2022 JETIR April 2022, Volume 9, Issue 4 www.jetir.org (ISSN-2349-5162) Hyperparameter tuning can be done in two methods: 1 GridSearchCV- It helps to loop through predefined hyperparameters and fit your estimator (model) on your training set. So, in the end, you can select the best parameters from the listed hyperparameter. 2RandomizedSearchCV- In randomizedsearchcv, instead of providing a discrete set of values to explore on each hyperparameter, we provide a statistical distribution or list of hyper parameters. Values for the different hyper parameters are picked up at random from this distribution. 3.6 Website After saving and dumping the model by pickling, a frontend website is made using Streamlit library of python. Streamlit is an open source python library for creating web apps specially made for data science and machine learning projects.

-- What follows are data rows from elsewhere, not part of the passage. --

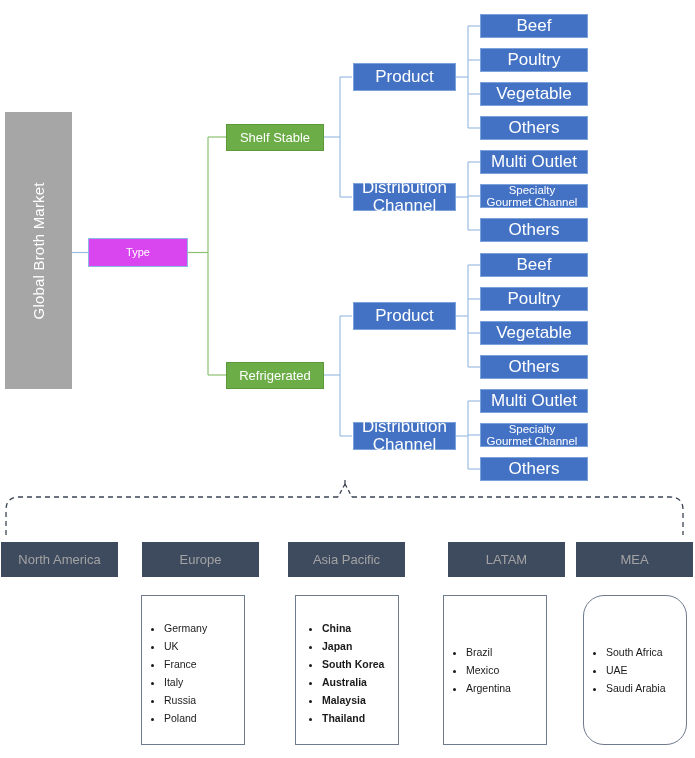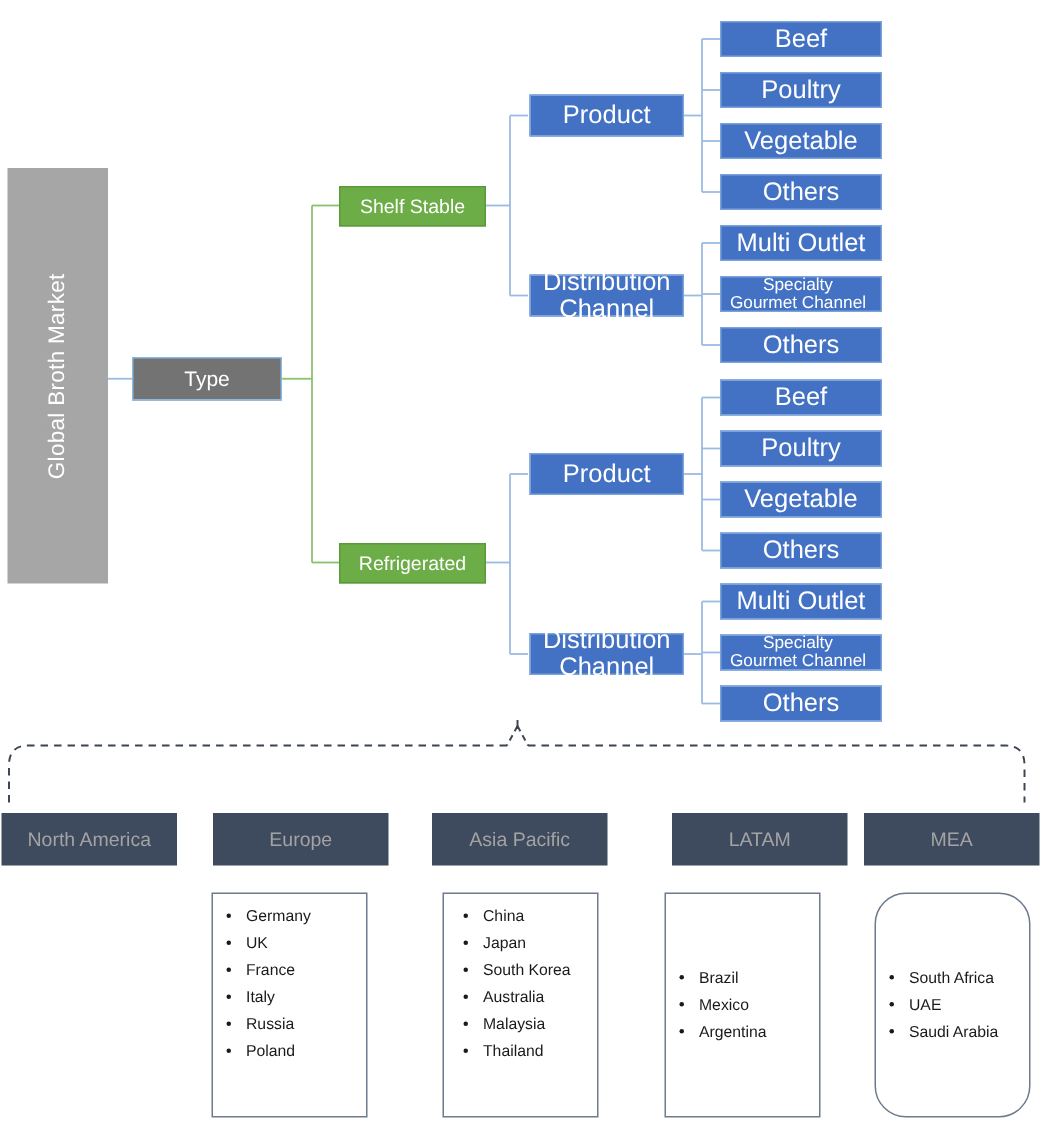--- a/index.html
+++ b/index.html
@@ -46,23 +46,23 @@
   .root-node .rot {
     transform: rotate(-90deg);
     white-space: nowrap;
     letter-spacing: 0.2px;
   }
   .type-node {
     left: 88px;
     top: 238px;
     width: 100px;
     height: 29px;
-    background: #737373;
+    background: #d946ef;
     border: 1px solid #8ab8e0;
-    font-size: 14px;
+    font-size: 11px;
   }
   .green-node {
     background: #6cad48;
     border: 1px solid #5a9a3a;
     font-size: 13px;
     width: 98px;
     height: 27px;
   }
   .blue-node {
     background: #4372c4;
@@ -103,40 +103,41 @@
   }
   .region-body {
     position: absolute;
     box-sizing: border-box;
     width: 104px;
     top: 595px;
     height: 150px;
     background: #ffffff;
     border: 1px solid #6d7b8d;
     display: flex;
-    align-items: flex-start;
+    align-items: center;
     padding-top: 6px;
   }
   .region-body.center-list {
     align-items: center;
     padding-top: 0;
   }
   .region-body ul {
     margin: 0;
     padding: 0 0 0 22px;
     list-style: disc;
   }
   .region-body li {
     font-size: 10.5px;
     color: #1a1a1a;
     line-height: 1.72;
     white-space: nowrap;
   }
   .region-body.indent-list ul {
     padding-left: 26px;
+    font-weight: bold;
   }
 </style>
 </head>
 <body>
 
 <div id="canvas">
 
   <svg id="wires" viewBox="0 0 695 758">
 
     <line x1="72" y1="252.5" x2="88" y2="252.5" stroke="#9bbce2" stroke-width="1.2"></line>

To run a streamlit python file the following command is used: streamlit run filename.py 3.7 Deployment The website is hosted on the Heroku cloud platform so that the link is live and everyone has access to it To deploy a website following steps are followed: (1) (2) (3) (4) Run the streamlit app locally Create a github repository Create a requirements.txt, setup.sh and Procfile Connect to Heroku and execute the commands written over there and after successful execution of all commands the website link will be generated which can be shared to everyone JETIR2204215 Journal of Emerging Technologies and Innovative Research (JETIR) www.jetir.org c98

2022 JETIR April 2022, Volume 9, Issue 4 The Flowchart of the above processes is given below www.jetir.org (ISSN-2349-5162) Importing the dataset from the kaggle Loading and reading the dataset Exploratory Data Analysis and Feature Engineering Removing the outliers from the dataset Splitting and modelling the data Predicting the test data and comparing it with the original test data Evaluation of the model Saving and exporting the data Making a website where the we can see the practical application of the project Deploying the model on the Heroku Cloud platform JETIR2204215 Journal of Emerging Technologies and Innovative Research (JETIR) www.jetir.org c99

2022 JETIR April 2022, Volume 9, Issue 4 www.jetir.org (ISSN-2349-5162) IV. RESULTS AND SIMULATION 4.1 Snapshots of the frontend web page Page-1(Before Prediction) Page-2(After prediction) Simulation process Step-1: Click on the link the website will load and display the page of the movie recommendation system. Step-2: Go to the search bar and type the movie name or you can click on the suggestion of the movie name Step-3: After selecting the movie click on the related movies Now, Five similar related movies will be displayed based on the choice of the movie you have given in the input. Conclusion Movie Recommender System plays a very important role for users to recommend the movie based on the choice of the genre of the movies the users like.It is very powerful to extract valuable information which benefits both the business and users.In the future it will continue to be researched and developed more to bring a good experience to the users. This movie recommender system is based JETIR2204215 Journal of Emerging Technologies and Innovative Research (JETIR) www.jetir.org c100

2022 JETIR April 2022, Volume 9, Issue 4 www.jetir.org (ISSN-2349-5162) on content based recommendation system and based on the user’s previous choice and their rating movies are recommended to the user.This actually helps in improving the accuracy of the model more and more. REFERENCES [1] Ashrita Kashyap, 2020, A Movie Recommender System: MOVREC using Machine Learning Techniques [2]Rahul pradhan,2021, A Study on Movie Recommendations using Collaborative Filtering [3] Faisal Rahutomo,2014, Semantic Cosine Similarity JETIR2204215 Journal of Emerging Technologies and Innovative Research (JETIR) www.jetir.org c101

content-based, which utilize user personal and social data. 3.4 Collaborative filtering The Collaborative filtering method for recommender systems is a method that is solely based on the past interactions that have been recorded between users and items, in order to produce new recommendations. Collaborative Filtering tends to find what similar

Related Documents:

The Italian Job showtimes at an AMC movie theater near you. Get movie times, watch trailers and buy tickets. All Hindi . job full movie hindi dubbed 300mb, italian job full movie in hindi dubbed dailymotion, hollywood movie hindi dubbed the italian job, italian movie in hindi dubbed list, the italian j

First Steps in Windows Movie Maker This Windows Movie Maker tutorial will also show you how to import pictures to begin your movie. 1. Movie Task View Links to the various tasks to create your movie. 2. Collections View A list of all imported components for your movie - photos, videos or sounds. 3. The Preview Screen 4.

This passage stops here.